Chlorella is a eukaryotic microalgae which shares metabolic pathways with higher plants. These charac-teristics make chlorella a potential candidate for eukaryotic overexpression systems. Recently, a foreign flounder growth hormone gene was stably introduced and expressed in transformed Chlorella ellipsoidea by using a modified plant transformation vector that contains cauliflower mosaic virus (CaMV) 35S pro-moter and the phleomycin resistant Sh ble gene as a selection marker. In this study, this same vector was modified by incorporating a promoter and a 3' UTR region of the 33kDa peptide gene from a chlorella virus that was isolated in our laboratory. The 33kDa gene promoter was used to replace the 35S promoter and the 3' UTR was introduced to separate the target gene and downstream Sh ble gene. Three different chlorella transformation vectors containing human erythropoietin (EPO) gene were constructed.
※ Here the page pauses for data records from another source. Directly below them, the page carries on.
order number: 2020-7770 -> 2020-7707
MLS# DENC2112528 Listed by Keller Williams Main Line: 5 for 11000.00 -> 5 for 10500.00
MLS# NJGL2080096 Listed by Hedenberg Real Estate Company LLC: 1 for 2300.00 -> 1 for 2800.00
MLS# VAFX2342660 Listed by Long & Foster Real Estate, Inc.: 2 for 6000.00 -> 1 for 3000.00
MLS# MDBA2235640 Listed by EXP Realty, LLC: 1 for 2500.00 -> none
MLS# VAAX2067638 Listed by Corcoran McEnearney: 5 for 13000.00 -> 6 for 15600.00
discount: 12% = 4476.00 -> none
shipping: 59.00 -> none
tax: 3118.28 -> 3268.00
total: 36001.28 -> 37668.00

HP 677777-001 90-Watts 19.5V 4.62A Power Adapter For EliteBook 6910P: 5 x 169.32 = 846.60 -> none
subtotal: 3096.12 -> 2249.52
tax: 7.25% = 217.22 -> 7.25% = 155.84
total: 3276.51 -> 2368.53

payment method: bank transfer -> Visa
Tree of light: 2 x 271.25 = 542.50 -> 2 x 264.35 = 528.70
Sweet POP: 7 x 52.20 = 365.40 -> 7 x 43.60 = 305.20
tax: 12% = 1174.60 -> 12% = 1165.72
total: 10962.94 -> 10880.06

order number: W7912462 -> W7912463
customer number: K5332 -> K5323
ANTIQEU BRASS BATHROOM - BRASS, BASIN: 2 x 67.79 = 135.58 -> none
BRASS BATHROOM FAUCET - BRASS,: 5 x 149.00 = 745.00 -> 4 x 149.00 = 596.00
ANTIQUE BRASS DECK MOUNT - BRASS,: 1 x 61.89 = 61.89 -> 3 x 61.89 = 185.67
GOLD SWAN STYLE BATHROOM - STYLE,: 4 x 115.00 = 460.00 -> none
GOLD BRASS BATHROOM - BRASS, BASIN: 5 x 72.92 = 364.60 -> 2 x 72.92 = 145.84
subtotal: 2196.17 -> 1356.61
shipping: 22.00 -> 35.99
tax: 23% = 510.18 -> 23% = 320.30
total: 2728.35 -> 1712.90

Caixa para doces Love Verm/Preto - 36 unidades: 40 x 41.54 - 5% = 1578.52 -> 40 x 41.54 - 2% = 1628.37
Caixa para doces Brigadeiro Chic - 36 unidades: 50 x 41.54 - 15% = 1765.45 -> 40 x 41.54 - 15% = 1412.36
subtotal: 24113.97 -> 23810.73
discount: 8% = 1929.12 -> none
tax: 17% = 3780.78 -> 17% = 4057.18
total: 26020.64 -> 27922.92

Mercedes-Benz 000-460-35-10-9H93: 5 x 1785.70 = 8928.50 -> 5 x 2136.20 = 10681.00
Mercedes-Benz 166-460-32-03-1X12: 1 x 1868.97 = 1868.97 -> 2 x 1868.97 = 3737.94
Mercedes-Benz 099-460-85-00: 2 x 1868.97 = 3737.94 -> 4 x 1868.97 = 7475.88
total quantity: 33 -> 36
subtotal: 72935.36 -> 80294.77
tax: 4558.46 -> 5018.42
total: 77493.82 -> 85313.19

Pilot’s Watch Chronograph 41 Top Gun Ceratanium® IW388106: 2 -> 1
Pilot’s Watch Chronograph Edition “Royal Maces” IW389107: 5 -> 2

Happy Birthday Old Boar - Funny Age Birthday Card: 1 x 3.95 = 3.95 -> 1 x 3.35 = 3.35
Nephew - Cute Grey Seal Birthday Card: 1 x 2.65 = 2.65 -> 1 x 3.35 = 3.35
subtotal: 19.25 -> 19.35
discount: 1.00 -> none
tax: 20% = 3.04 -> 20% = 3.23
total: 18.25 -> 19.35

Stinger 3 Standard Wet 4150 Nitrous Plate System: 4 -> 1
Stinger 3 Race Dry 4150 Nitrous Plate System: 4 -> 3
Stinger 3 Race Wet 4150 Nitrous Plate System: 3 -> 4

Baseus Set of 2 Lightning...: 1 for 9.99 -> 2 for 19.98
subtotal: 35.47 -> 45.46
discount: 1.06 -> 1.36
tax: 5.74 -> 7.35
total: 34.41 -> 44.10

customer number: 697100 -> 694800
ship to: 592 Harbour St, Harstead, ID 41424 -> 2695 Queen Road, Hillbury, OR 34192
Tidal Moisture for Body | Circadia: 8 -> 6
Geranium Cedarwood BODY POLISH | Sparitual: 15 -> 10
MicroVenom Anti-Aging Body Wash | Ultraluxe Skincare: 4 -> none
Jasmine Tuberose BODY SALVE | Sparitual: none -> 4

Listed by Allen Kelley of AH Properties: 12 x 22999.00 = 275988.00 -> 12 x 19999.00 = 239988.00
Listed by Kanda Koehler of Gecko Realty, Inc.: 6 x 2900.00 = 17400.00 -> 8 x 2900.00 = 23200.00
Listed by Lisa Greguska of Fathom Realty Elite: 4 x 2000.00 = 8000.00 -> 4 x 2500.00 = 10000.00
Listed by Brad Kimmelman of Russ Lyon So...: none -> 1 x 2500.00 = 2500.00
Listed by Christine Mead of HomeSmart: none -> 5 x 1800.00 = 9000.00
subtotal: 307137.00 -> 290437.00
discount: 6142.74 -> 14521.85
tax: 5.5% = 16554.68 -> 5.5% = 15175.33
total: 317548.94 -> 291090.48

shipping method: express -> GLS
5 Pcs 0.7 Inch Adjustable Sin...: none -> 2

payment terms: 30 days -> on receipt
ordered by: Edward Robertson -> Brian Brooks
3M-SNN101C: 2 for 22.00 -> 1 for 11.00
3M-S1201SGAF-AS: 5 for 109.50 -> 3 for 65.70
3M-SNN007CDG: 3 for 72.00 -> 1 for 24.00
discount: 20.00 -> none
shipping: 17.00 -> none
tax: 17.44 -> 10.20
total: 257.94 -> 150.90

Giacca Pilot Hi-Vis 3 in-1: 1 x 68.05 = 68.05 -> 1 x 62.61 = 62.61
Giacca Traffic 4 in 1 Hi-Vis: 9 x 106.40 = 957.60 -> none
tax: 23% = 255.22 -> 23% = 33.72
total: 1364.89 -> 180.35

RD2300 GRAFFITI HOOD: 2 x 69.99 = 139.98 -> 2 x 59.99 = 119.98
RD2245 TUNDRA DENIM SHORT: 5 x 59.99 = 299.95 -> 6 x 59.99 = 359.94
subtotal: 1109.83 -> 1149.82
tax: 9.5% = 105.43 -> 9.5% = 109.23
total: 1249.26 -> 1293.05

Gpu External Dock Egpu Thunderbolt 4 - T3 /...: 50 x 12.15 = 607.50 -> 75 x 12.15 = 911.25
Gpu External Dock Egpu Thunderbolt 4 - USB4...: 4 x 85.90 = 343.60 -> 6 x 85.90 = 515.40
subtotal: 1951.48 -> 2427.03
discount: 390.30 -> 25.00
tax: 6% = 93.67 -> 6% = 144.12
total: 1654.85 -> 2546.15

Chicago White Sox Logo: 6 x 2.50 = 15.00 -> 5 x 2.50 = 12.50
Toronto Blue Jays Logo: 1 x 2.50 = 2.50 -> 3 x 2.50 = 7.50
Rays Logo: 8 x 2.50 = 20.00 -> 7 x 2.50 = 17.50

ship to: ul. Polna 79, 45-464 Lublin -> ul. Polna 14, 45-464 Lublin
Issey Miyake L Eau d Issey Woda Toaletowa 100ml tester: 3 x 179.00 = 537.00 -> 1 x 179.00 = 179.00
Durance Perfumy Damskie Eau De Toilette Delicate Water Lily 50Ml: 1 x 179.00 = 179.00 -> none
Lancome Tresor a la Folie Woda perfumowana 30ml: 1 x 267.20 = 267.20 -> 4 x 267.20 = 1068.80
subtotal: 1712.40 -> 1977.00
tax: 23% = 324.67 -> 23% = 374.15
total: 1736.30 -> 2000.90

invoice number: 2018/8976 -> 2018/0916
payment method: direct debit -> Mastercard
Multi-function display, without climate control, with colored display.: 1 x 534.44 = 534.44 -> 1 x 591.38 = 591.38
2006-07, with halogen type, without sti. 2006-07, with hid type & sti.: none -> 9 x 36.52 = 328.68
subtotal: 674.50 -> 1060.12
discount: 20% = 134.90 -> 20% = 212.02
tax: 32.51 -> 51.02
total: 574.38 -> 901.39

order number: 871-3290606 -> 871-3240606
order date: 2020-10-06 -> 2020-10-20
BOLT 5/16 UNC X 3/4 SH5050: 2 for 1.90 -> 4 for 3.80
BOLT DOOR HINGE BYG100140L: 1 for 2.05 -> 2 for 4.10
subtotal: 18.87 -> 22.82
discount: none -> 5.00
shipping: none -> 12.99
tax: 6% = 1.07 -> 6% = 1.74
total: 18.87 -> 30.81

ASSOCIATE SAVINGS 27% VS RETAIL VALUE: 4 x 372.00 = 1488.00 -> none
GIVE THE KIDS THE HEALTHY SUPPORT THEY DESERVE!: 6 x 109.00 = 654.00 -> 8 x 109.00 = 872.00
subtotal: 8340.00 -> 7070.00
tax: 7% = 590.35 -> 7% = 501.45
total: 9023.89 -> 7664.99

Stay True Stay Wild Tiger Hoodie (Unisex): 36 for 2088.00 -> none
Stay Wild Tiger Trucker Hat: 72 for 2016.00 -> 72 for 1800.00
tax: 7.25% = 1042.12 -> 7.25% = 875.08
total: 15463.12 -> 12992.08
The mp335EPO vector consists of a promoter from the 33kDa peptide gene, whereas the mp3353EPO vector contains the same promoter from the 33kDa peptide gene and its 3' UTR. The mp35S33pEPO vector contains the 35S promoter and the 3' UTR from the 33 kDa peptide gene. There was no significant difference in the expression levels of EPO protein in chlorella cells transformed with either of three of the transformation vectors. These data indicate that the promoters from the chlorella virus are comparable to the most common CaMV 35S promoter. Furthermore, these data suggest that other promoters from this virus can be used in future construction of chlorella transformation system for higher expression of target proteins.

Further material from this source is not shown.